Though not targeted by the fishing industry, some ocean species often get caught unintentionally in nets or lines used to catch tuna and other commercially valuable fish, says a study presented to scientists today, Aug. 5, at the annual meeting of the Ecological Society of America.
A University of Wisconsin-Madison group's study points to the potential increased risks for the large, slow-growing, slow-to-reproduce animals at the top of food chain.
"It's the sharks, dolphins and billfishes that are hurt the most," says Jefferson Hinke, a University of Wisconsin-Madison graduate student and study group member.
Now, populations of most target species are stable and viable, thanks in part to restrictions on undiscriminating fishing practices such as drift nets and fish aggregation devices. However, any substantial increase in industrial fishing could play havoc with both target and non-target animal populations, Hinke says.
"In these systems, environmental variability tends to have little effect at the top of the food web," he says. "What's really important is the fishing."

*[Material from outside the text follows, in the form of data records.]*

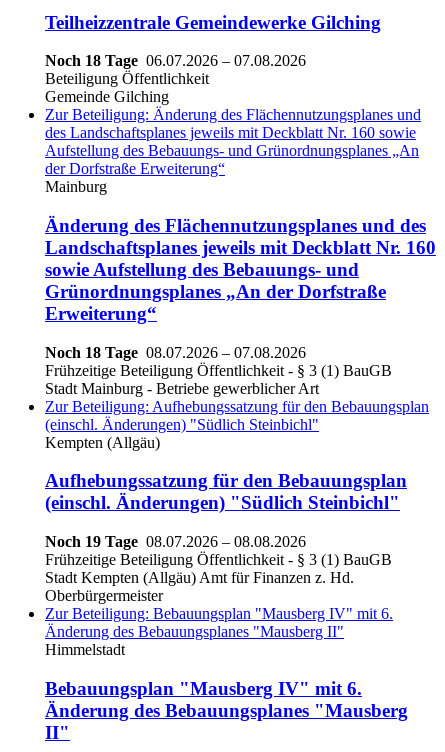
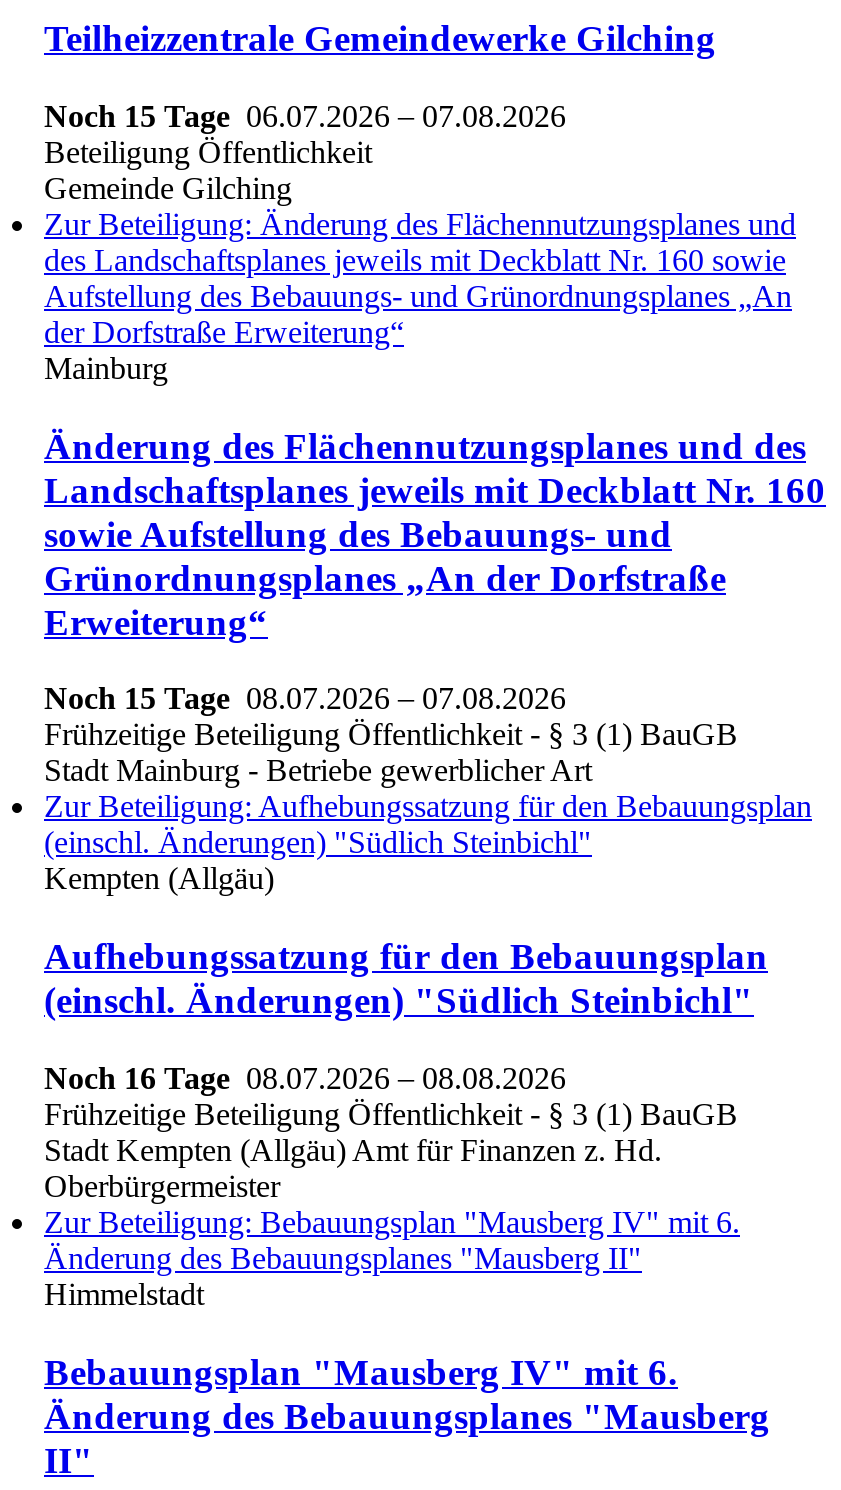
- Noch 18 Tage 06.07.2026 – 07.08.2026
+ Noch 15 Tage 06.07.2026 – 07.08.2026

- Noch 18 Tage 08.07.2026 – 07.08.2026
+ Noch 15 Tage 08.07.2026 – 07.08.2026

- Noch 19 Tage 08.07.2026 – 08.08.2026
+ Noch 16 Tage 08.07.2026 – 08.08.2026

Hinke, working under the auspices of the National Center for Ecological Analysis and Synthesis in Santa Barbara, Calif., is part of a group that is developing computer models able to accurately forecast the effects of fishing on major ocean ecosystems. The hope, he says, is to provide fishery managers with a set of tools that can be used to predict change in economically important but ecologically sensitive systems.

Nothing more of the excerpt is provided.